Der Turm der Kirchheimer Martinskirche ist 27 Meter hoch. Hand aufs Herz, wer hätte den Mut, aus dieser atemberaubenden Höhe ins Wasser zu springen? Wohl die wenigsten. Manuel Halbisch tut’s. Sogar leidenschaftlich gern. Beim Absprung breitet er die Arme aus. Macht im Flug bis zu viereinhalb Salti vorwärts, dazu zwei Umdrehungen um die eigene Achse. Dann taucht er, Kopf voraus, fast ohne einen Spritzer ins Meer.
Klippenspringen heißt die spektakuläre Sportart, die der Geräteturner des VfL Kirchheim als zweites Hobby betreibt. Seine Mutter Helga, daheim in Baltmannsweiler, ist jedes Mal heilfroh, wenn der Sohn von einem sogenannten High-Diving-Wettbewerb gesund nach Hause kommt. Ganz selbstverständlich ist das nicht. Denn einmal ist die Mutprobe schon schiefgegangen. 2019 missglückte einer dieser spektakulären Sprünge von
ist der Respekt schon groß.
den Klippen der Azoren. Halbisch war mit seinen Schrauben in der Luft den Bruchteil einer Sekunde zu spät dran. Er knallte mit dem Rücken aufs Wasser und landete mit Rissen in Lunge und Milz sowie schmerzhaften Rückenprellungen im Krankenhaus. Angst? „Wenn man da oben steht, ist der Respekt schon groß. Erst recht, wenn schon mal ein Sprung missglückt ist“, sagt Manuel Halbisch. „Aber wenn man den Sprung gemeistert hat, überwiegt die Euphorie.“
Die Verletzungen sind verheilt. Inzwischen springt er wieder. Nach seinem Hattrick im Wasserspringen bei den baden-württembergischen Landesmeisterschaften im Oktober (Ein- und Drei-Meter-Brett, Kombination) nominierte ihn der Deutsche Schwimmverband für den Weltcup vor Weihnachten in Abu Dhabi, der im Rahmen der Kurzbahn-Weltmeisterschaften stattfand. Inmitten der Weltelite belegte Halbisch den 21. Platz und war nach der langen Zwangspause durch Verletzung und Corona mit seinem Abschneiden sehr zufrieden.

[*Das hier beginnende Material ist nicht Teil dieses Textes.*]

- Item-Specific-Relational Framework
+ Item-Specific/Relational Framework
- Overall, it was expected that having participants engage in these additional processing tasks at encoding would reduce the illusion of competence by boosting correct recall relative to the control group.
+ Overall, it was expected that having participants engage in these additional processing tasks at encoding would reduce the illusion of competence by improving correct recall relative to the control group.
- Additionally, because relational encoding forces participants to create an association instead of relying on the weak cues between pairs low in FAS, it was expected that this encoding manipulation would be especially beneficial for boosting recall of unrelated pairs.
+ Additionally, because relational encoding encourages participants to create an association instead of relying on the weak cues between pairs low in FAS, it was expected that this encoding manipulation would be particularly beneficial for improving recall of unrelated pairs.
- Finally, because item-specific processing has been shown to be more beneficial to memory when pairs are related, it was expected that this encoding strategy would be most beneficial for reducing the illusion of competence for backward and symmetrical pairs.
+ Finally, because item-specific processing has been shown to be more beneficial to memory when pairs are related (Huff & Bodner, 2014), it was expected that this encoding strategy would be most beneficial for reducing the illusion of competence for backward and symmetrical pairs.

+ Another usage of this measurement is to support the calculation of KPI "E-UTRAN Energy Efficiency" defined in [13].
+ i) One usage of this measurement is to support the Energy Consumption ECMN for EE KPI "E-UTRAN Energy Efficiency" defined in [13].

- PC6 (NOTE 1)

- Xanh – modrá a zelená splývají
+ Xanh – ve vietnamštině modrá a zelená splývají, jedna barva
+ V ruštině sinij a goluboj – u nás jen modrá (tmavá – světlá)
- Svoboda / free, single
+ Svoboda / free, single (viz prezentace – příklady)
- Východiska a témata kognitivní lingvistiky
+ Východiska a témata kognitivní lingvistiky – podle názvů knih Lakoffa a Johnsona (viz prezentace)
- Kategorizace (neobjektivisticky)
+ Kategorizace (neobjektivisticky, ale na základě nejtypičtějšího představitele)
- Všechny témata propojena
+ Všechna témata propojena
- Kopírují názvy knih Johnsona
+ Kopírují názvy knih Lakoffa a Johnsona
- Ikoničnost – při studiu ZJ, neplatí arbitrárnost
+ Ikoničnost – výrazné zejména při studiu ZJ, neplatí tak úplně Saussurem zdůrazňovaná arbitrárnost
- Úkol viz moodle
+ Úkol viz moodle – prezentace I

Unmittelbar nach der Rückkehr aus den Emiraten war er an Heiligabend schon wieder im Dienst. Der 23-Jährige ist Polizeibeamter und Mitglied der Hubschrauberstaffel am Stuttgarter Flughafen. Als Co-Pilot in einem „Bussard“ fahndet er mit der Außenbordkamera nach Straftätern, vermissten Personen oder Verkehrssündern auf der Autobahn. Sein nächster Höhenflug nach Grätschen übers Reck und wagemutigen Sprüngen aus luftigen Höhen ins Meer.
Manuel ist der zweitälteste von fünf sportlichen Geschwistern – drei Jungs, zwei Mädchen. In der Jugendklasse war er dreifacher Deutscher Meister im Jahn-Sechskampf, einem anspruchsvollen Mix aus Boden- und Barrenturnen, 100-Meter-Lauf, Kugelstoßen, 100 Meter Schwimmen und Kunstspringen vom Ein-Meter-Brett. Im Geräteturnen verstärkt er die Riege des VfL Kirchheim in der zweiten Bundesliga.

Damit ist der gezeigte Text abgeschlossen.